EXERCISE INSTRUCTIONS
Pictures excluded, return the lines below from the first through the line holding "solid transparent;border-top:5px solid".

┌─ INPUT MATERIAL

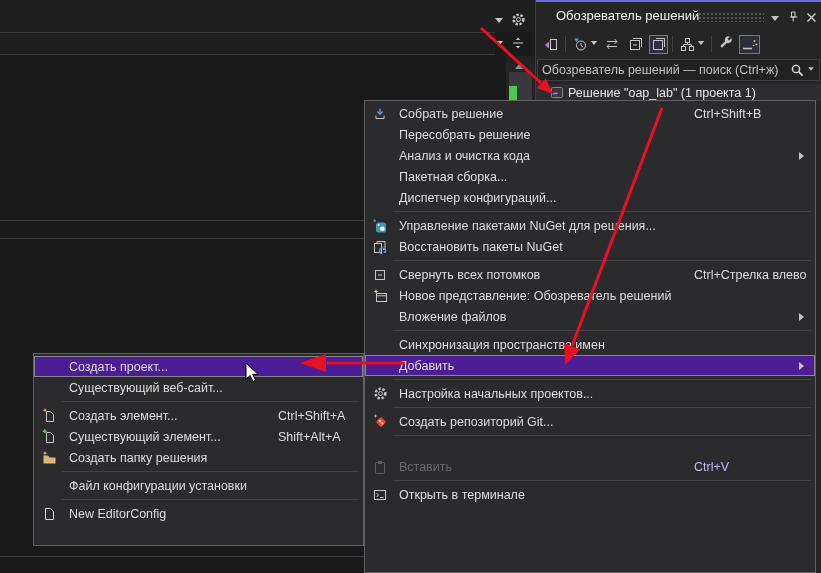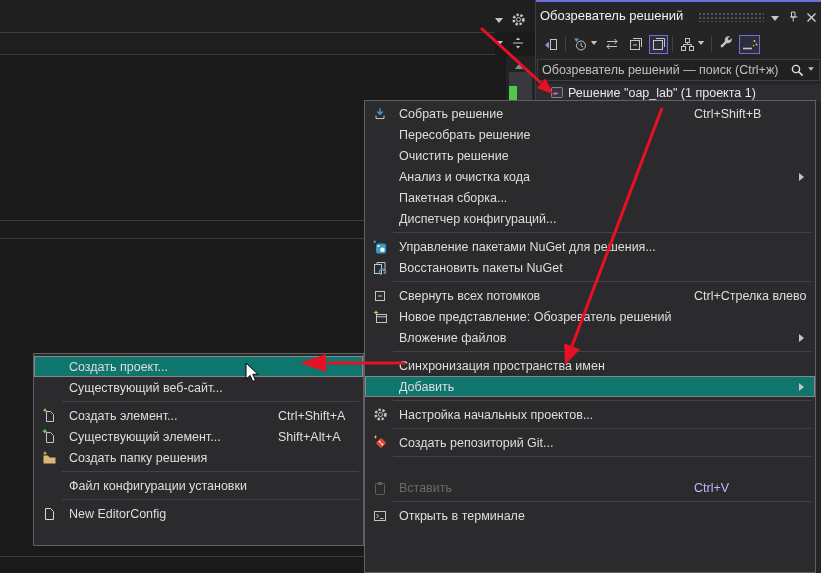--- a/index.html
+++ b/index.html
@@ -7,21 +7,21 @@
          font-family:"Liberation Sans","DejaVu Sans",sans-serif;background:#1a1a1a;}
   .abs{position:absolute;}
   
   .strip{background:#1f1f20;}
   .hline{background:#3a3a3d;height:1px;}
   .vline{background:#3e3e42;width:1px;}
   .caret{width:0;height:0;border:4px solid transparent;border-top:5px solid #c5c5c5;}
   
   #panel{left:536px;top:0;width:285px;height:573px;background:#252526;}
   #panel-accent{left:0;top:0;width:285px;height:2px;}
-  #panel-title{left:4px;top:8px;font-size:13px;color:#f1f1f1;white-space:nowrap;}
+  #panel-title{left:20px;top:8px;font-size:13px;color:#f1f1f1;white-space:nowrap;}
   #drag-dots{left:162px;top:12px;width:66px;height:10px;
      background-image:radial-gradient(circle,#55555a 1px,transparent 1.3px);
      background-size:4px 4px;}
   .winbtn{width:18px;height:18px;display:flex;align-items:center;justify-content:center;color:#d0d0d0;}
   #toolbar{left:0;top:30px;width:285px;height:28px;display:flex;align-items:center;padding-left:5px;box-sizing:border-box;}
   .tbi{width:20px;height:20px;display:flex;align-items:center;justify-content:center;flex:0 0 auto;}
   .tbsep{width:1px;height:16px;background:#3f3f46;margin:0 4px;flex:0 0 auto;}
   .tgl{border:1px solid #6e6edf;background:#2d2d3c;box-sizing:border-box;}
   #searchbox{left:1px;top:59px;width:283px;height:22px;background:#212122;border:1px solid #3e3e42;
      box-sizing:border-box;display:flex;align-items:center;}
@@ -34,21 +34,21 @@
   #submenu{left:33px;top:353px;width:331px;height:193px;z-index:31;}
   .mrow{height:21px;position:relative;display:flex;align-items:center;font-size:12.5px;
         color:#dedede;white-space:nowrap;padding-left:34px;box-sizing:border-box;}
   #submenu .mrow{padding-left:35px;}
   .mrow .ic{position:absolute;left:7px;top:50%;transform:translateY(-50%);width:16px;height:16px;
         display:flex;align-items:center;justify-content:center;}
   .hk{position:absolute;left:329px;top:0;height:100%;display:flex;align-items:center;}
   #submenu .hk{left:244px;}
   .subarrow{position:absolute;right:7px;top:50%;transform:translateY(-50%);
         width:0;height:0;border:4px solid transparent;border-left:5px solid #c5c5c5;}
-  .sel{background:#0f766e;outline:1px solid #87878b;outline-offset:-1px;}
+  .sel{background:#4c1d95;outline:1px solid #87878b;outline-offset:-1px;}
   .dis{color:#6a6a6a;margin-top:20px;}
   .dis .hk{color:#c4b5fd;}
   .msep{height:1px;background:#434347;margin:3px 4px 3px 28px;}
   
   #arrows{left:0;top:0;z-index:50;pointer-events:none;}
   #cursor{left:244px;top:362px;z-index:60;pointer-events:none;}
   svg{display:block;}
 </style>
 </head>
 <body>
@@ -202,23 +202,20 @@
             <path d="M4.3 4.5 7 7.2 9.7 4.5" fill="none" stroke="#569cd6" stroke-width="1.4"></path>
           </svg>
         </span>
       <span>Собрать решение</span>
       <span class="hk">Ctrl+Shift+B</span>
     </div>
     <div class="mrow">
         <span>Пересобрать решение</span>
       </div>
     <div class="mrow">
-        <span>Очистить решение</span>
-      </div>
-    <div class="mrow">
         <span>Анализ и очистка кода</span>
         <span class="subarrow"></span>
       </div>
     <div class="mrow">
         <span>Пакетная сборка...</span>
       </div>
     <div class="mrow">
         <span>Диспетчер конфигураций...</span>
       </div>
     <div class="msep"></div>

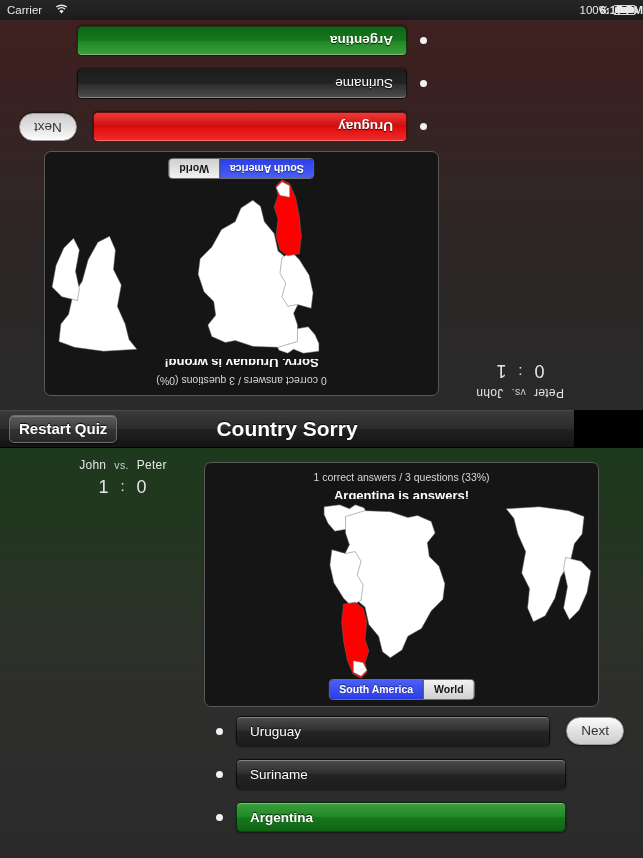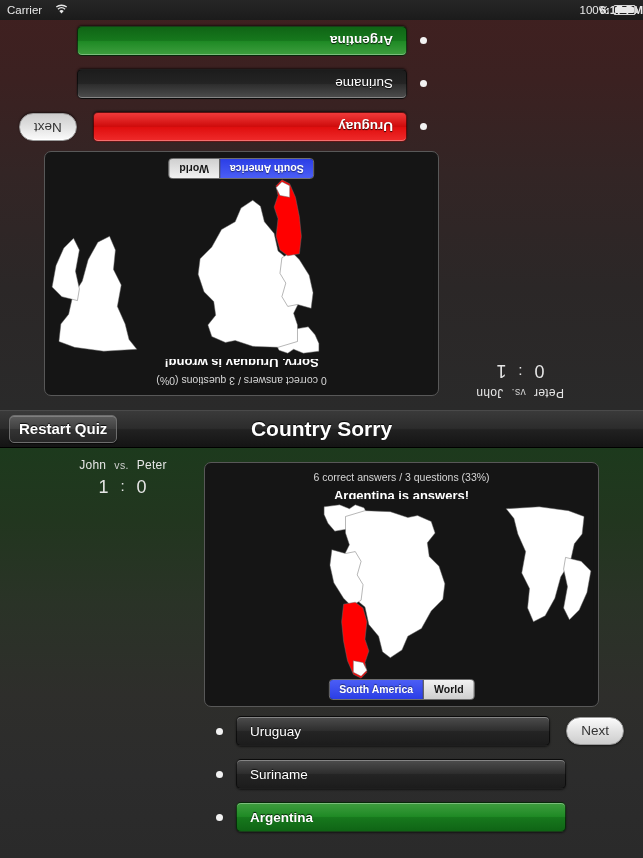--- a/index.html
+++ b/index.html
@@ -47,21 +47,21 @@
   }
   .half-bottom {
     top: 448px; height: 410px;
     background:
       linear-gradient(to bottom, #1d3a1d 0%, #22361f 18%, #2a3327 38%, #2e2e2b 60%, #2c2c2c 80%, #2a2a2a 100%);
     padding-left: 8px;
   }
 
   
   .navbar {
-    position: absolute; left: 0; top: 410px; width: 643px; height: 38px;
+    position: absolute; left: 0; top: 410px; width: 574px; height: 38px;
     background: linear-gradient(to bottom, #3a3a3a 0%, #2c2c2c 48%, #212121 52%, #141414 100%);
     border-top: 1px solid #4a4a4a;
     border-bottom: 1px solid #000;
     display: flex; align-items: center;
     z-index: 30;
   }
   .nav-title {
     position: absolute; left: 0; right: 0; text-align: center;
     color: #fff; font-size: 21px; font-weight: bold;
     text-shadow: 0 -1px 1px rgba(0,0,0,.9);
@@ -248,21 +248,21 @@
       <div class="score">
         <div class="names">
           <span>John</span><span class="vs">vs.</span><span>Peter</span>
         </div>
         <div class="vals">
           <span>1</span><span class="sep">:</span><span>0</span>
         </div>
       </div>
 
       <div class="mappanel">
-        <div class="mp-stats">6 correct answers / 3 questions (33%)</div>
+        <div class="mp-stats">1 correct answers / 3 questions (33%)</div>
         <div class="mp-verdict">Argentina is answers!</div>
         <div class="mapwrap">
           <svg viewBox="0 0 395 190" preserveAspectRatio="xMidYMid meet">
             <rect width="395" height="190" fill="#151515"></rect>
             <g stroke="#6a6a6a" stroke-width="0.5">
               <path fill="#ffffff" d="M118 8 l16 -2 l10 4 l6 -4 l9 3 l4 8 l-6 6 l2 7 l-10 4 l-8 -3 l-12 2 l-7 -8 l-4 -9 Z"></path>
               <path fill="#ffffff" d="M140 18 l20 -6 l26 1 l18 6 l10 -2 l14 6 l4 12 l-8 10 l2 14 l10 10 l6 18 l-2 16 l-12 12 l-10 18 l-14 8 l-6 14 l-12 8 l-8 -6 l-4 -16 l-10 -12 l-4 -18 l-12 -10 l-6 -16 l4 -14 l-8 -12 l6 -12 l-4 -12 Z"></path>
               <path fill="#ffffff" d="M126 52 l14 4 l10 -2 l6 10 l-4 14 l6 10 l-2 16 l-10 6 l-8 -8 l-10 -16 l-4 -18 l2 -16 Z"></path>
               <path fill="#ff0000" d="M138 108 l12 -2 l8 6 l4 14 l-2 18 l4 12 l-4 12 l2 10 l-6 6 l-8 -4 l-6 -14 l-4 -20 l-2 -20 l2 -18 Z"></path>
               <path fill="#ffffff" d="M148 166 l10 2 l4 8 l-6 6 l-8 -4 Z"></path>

└─

YOUR RESPONSE
--- a/index.html
+++ b/index.html
@@ -7,21 +7,21 @@
          font-family:"Liberation Sans","DejaVu Sans",sans-serif;background:#1a1a1a;}
   .abs{position:absolute;}
   
   .strip{background:#1f1f20;}
   .hline{background:#3a3a3d;height:1px;}
   .vline{background:#3e3e42;width:1px;}
   .caret{width:0;height:0;border:4px solid transparent;border-top:5px solid #c5c5c5;}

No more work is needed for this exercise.